What makes you want to keep putting albums out into the world?
You have to be careful because songwriting is tricky and it can be a cruel mistress. It comes and goes. So, if you define your life on whether you’re good at writing, then it’s a perilous voyage. There are so many ups and downs if you put the weight of your existence on that. But in my case, I just like doing it: it’s as simple as that. There’s no ambition to achieve anything other than simply waking up and writing songs. You obviously get better if you’ve been doing it a while, but I love the puzzle of it all, and that one day a song appears, and there’s a magic to that. And now I’m the frontman, I see it like a martial art that I’m learning. So that’s exciting too, getting better at that really keeps me engaged and everything feels brand-new again.
You’ve got a song on the album called ‘Superpowers’. What superpower would you have, Serge?
What a lovely question. It’s quite deep when you think about it. Dr Manhattan in Watchmen is the most high-powered superhero and even he struggles knowing what to do with it. But I’m just gonna say “fly” because I could mooch about and be there when needed. If you need to get away from everyone, you can just go and sit on top of a mountain somewhere.
It would also save on air miles when you’re touring…
Yes! That’s a phenomenal idea. It would beat jet lag too, and jet lag is a bitch.
Another song on the album is ‘Nothing Better Than This’. What’s that very thing in life for you, Serge?
My family. Sitting with my team, my kids. Just having the firm together. Listening to their mad stories. Of all the things I’ve seen and I’ve done, that’s where I always return and where I get this indescribable feeling of contentment. But also, being on stage, when you get that connection between the audience and yourself when the music hits. That’s never lost on me, and an honour. Fans are like my family too, when they’ve been with us for so long.
Weirdest place you’ve ever heard a Kasabian song being played?
Arnold Schwarzenegger used to work out to our music. ‘Club Foot’ was blasting out, apparently.
The first song you fell in love with?
The first single I ever bought was George Harrison’s ‘Got My Mind Set on You’, which I didn’t know was a cover. I can really remember going out to buy it and playing it, but I was also mesmerised by Chuck Berry’s ‘Johnny B. Goode’. My dad used to play it and there was just something about that rock ’n’ roll edge. They are the two songs I remember having a physical reaction to, where your body starts to move and you’re so young that you can’t understand what’s happening. That’s why music has always fascinated me. That uncontrollable chemical reaction and the neurones firing. It’s so amazing.
Advice for your younger self?
Be kinder to yourself. It’s so easy when anyone else tells you their problems as you seem to be able to pull out the most perfect advice and offer some compassion for them. But when it comes to yourself, that never seems to be the case.
Your worst habit?
Well, it’s the duality of life. My worst habit is that I’m quite obsessive about things, but it also helps. It’s a double-edged sword because it is what makes me good, but it’s an absolute killer in the sense that it can be very, very annoying for other people!

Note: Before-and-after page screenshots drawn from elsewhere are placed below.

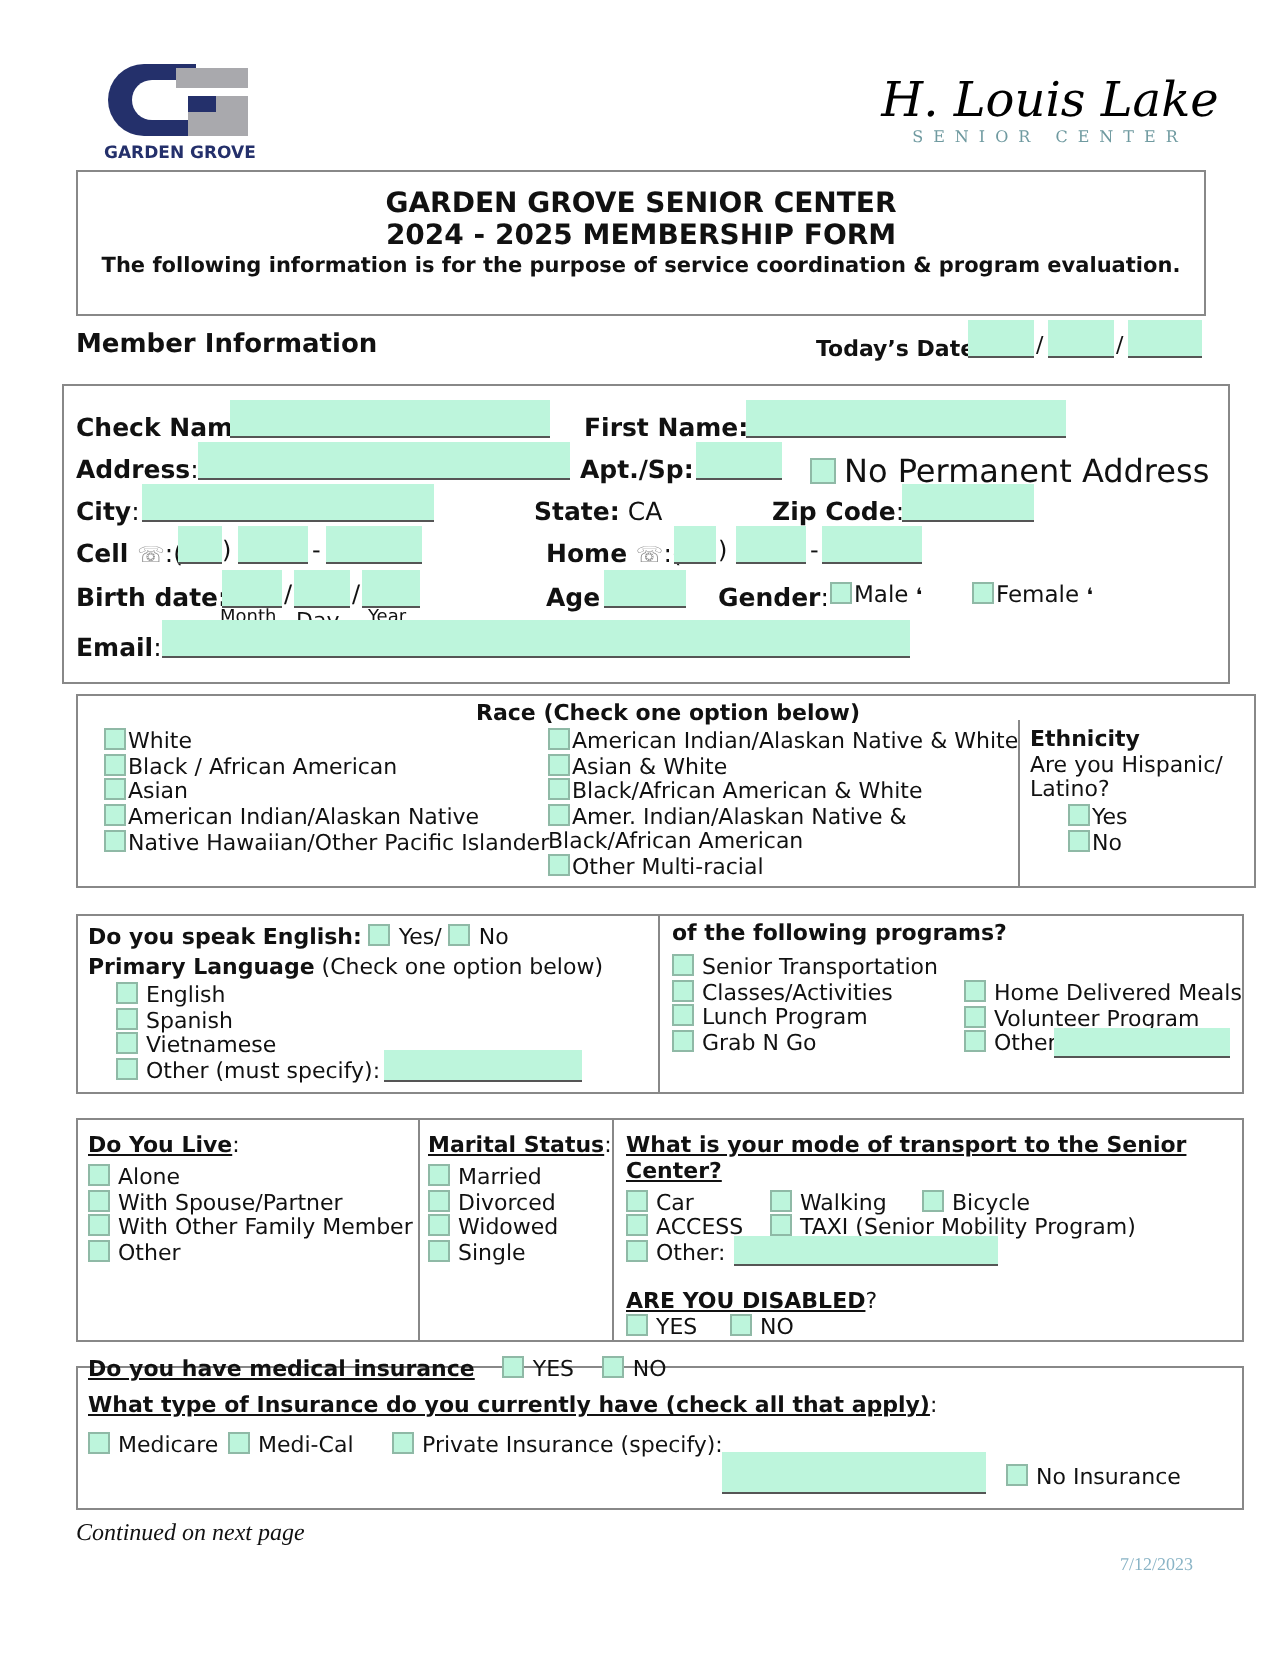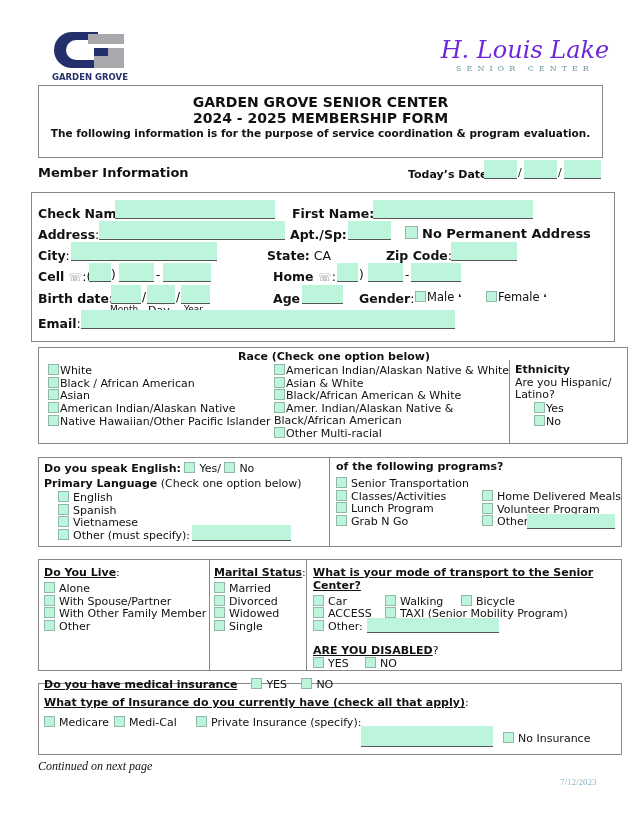"H. Louis Lake" div { color: #6d28d9 -> #000000 }
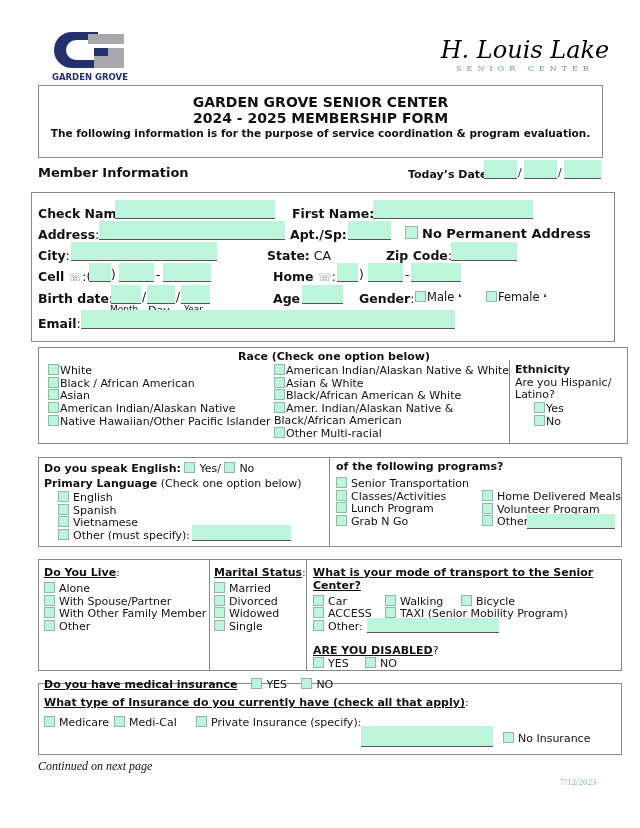"No Permanent Address" div.abs { font-size: 13px -> 16px; font-weight: bold -> none }
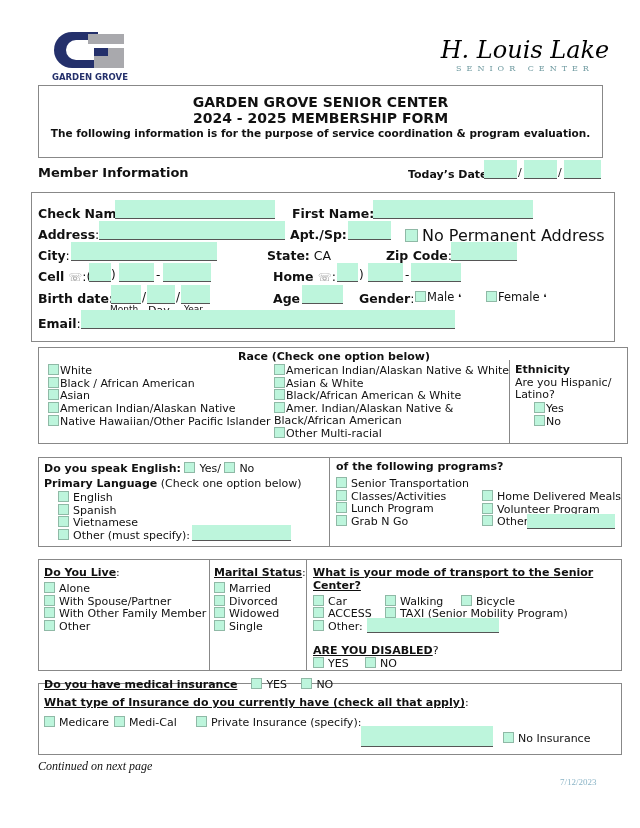"White" div.abs { left: 48px -> 40px; padding-left: none -> 12px }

Picture the deal with the devil. Leicester will win the Champions League in the near future, but Kasabian will never play huge shows again. Are you taking that?
That’s a horrible, horrible question! Can I broker the deal?
Go on…
OK, I’ll accept it if our last big show is the half-time show at the Champions League final.
That’s very clever: we’ll allow it. And a band or artist you’d like to see reform?
I went to All Tomorrow’s Parties in Somerset years ago specifically to see the Silver Apples. I adored them. Portishead were curating it and Silver Apples’ drummer Danny Taylor was probably up there with the greatest drummers of all time. He’d passed away a little while before the show, and I hadn’t realised until one half of the duo told me at the event. It was so sad. They were great and that’s absolutely who I’d go for.